I tried gemma-2b-it-gpu-int4 and gemma-2b-it-cpu-int4 on my phone. I'd like to test a gemma-7b-it-gpu-int4 because 2b was extremely snappy and MLC-LLM could handle a 7b Llama2 so I assume Gemma 7b will fit too.
https://developers.google.com/mediapipe/solutions/genai/llm_inference#models offers 4 2b Gamma out of the box downloadable from Kaggle:
- gemma-2b-it-cpu-int4: Gemma 4-bit model with CPU compatibility.
- gemma-2b-it-cpu-int8: Gemma 8-bit model with CPU compatibility.
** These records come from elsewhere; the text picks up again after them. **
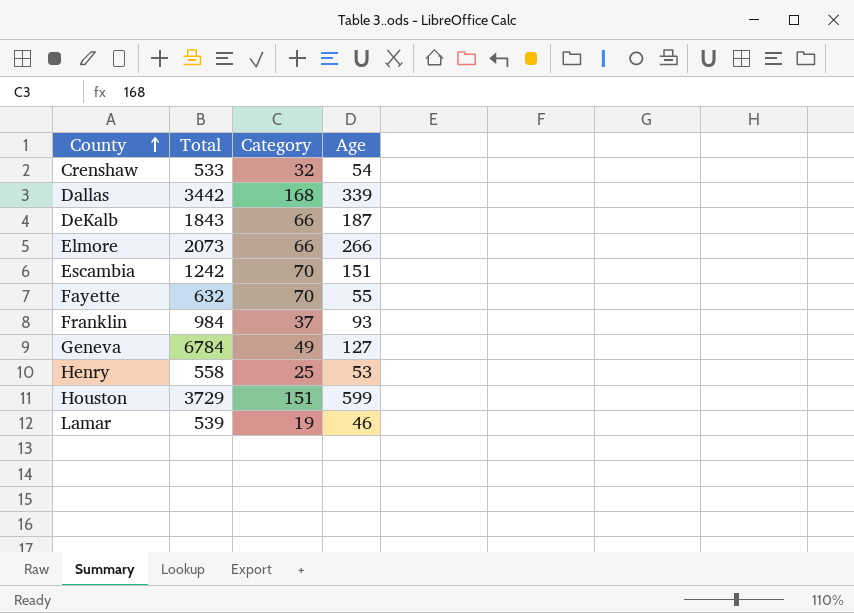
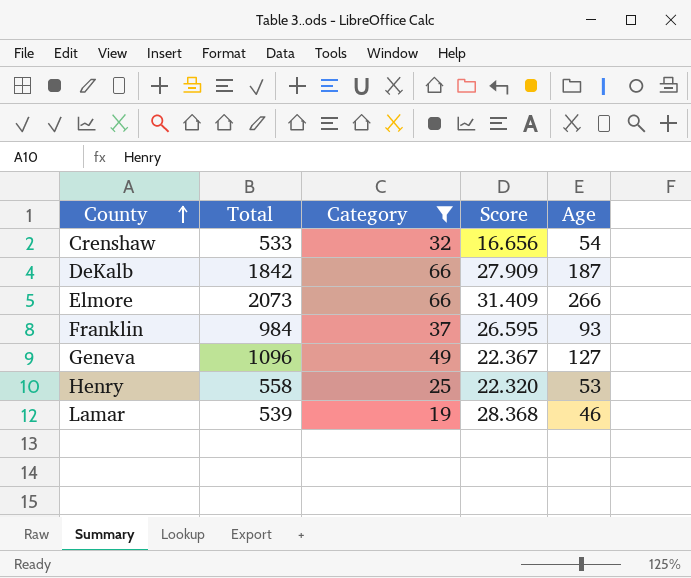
filter: none -> Category <= 66
column Score | formula: none -> [Total] / [Category]
DeKalb | Total: 1843 -> 1842
Geneva | Total: 6784 -> 1096

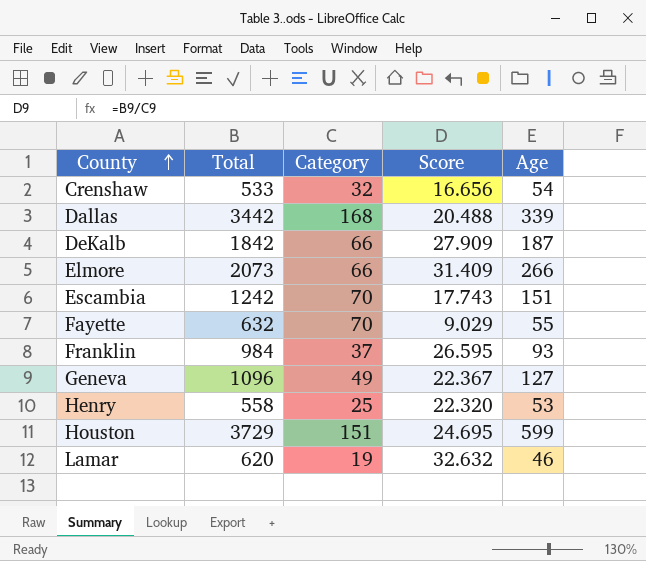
filter: Category <= 66 -> none
Lamar | Total: 539 -> 620
Lamar | Score: 28.368 -> 32.632

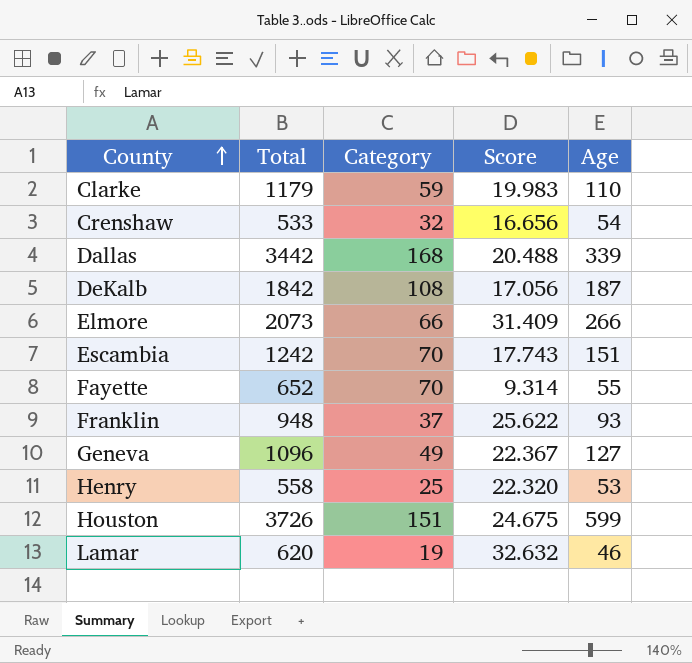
row Clarke: none -> 1179 | 59 | 19.983 | 110
DeKalb | Category: 66 -> 108
DeKalb | Score: 27.909 -> 17.056
Fayette | Total: 632 -> 652
Fayette | Score: 9.029 -> 9.314
Franklin | Total: 984 -> 948
Franklin | Score: 26.595 -> 25.622
Houston | Total: 3729 -> 3726
Houston | Score: 24.695 -> 24.675

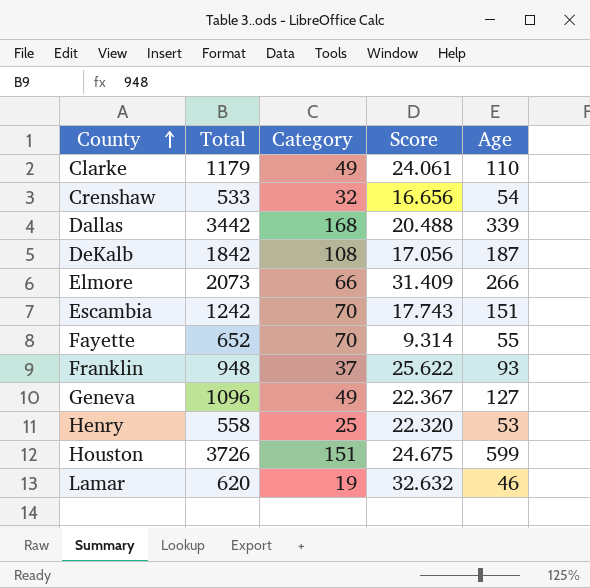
Clarke | Category: 59 -> 49
Clarke | Score: 19.983 -> 24.061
- gemma-2b-it-gpu-int4: Gemma 4-bit model with GPU compatibility.
- gemma-2b-it-gpu-int8: Gemma 8-bit model with GPU compatibility.
https://developers.google.com/mediapipe/solutions/genai/llm_inference#convert-model shows a converter, but that has a model_type parameter with values {"PHI_2", "FALCON_RW_1B", "STABLELM_4E1T_3B", "GEMMA_2B"}. Something is missing.
What do I do for 7b Gemma? Looks like I can start off of a PyTorch Gemma 7b bin, but then what should be the converter parameters, especially the model_type so I can end up with a GPU or CPU model which is 4 bit quantized and 16 bit floating point precision?